▶ **WHAT IS EXPECTED**: What is needed here is an exact repetition of the records below, beginning at the line that has "- .7 [Division" and stopping after the line that has "- [Consultant to".

▶ **DATASET EXTRACT**:
*** Begin section ***
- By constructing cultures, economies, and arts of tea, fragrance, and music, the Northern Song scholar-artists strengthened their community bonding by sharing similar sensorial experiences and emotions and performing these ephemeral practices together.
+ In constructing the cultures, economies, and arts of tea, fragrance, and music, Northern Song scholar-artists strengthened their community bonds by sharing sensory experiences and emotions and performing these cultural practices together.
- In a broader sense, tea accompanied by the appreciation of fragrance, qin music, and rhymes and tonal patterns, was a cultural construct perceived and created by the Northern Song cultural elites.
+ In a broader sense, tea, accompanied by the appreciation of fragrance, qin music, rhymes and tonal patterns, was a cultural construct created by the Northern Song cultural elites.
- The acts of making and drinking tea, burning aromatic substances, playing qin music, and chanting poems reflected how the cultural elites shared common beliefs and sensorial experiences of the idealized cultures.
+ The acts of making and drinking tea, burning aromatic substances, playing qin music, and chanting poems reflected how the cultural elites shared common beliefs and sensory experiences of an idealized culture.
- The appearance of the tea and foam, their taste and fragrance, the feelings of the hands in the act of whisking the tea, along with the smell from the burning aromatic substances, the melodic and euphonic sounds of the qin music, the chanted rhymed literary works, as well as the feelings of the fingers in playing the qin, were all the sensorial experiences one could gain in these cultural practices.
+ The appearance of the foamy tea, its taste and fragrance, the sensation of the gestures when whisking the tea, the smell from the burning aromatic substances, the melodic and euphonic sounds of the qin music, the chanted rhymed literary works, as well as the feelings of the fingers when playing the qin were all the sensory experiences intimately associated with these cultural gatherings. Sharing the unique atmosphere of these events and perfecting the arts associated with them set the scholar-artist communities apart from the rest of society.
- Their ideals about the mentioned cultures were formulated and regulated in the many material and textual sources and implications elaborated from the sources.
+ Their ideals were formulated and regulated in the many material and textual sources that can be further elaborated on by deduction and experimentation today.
*** End section ***
*** Begin section ***
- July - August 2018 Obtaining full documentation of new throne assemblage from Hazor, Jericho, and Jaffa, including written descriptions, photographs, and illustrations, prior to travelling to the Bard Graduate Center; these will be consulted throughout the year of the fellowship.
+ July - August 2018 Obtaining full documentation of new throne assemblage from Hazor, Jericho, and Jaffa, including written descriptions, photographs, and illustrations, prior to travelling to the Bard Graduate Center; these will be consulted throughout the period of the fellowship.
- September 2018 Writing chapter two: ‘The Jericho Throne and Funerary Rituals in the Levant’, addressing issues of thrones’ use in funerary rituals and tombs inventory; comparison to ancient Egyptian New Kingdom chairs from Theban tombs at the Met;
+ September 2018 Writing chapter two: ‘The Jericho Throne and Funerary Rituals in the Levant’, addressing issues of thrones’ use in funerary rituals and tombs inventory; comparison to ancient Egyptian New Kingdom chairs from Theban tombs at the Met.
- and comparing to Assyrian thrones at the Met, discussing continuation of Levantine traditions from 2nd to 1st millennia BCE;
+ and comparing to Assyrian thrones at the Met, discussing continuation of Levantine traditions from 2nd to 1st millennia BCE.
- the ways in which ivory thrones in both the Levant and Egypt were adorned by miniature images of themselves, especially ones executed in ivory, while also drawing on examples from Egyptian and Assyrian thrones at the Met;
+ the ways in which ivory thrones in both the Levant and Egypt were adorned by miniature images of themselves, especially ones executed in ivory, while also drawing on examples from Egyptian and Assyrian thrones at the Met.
*** End section ***
*** Begin section ***
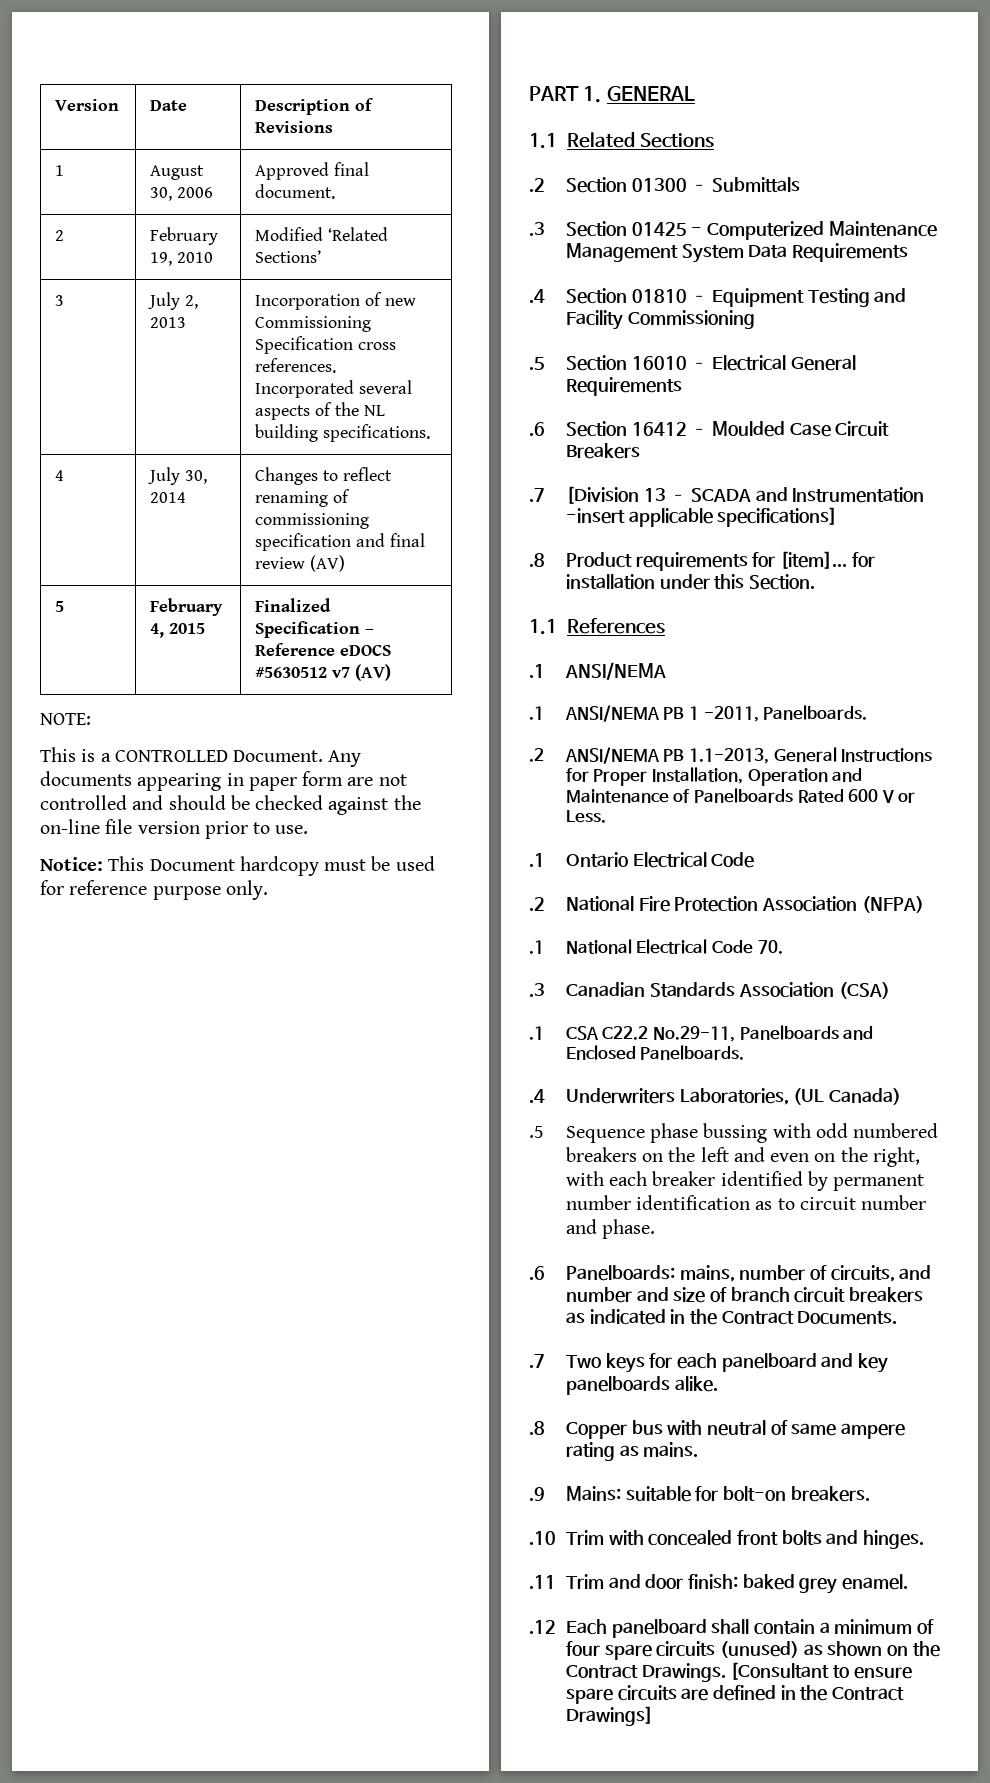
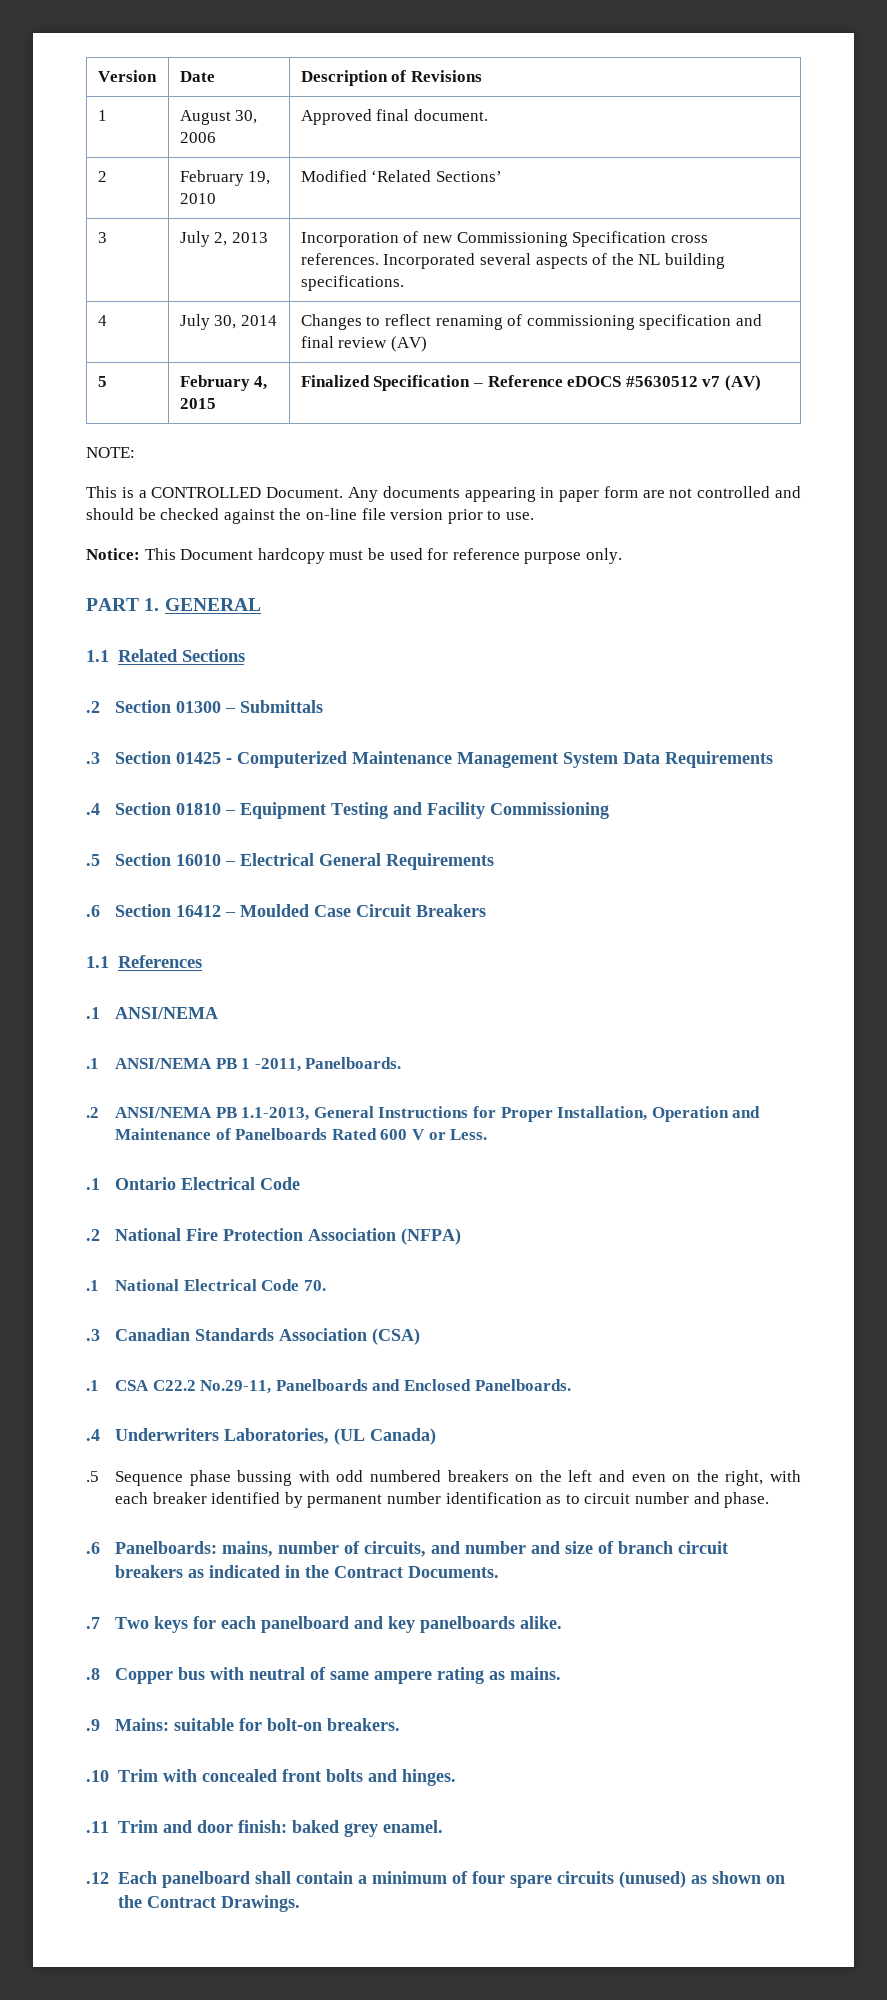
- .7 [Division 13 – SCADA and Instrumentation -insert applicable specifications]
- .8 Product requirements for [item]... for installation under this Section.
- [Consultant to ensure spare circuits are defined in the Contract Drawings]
*** End section ***
▶ **RESPONSE TO THE TASK**:
- .7 [Division 13 – SCADA and Instrumentation -insert applicable specifications]
- .8 Product requirements for [item]... for installation under this Section.
- [Consultant to ensure spare circuits are defined in the Contract Drawings]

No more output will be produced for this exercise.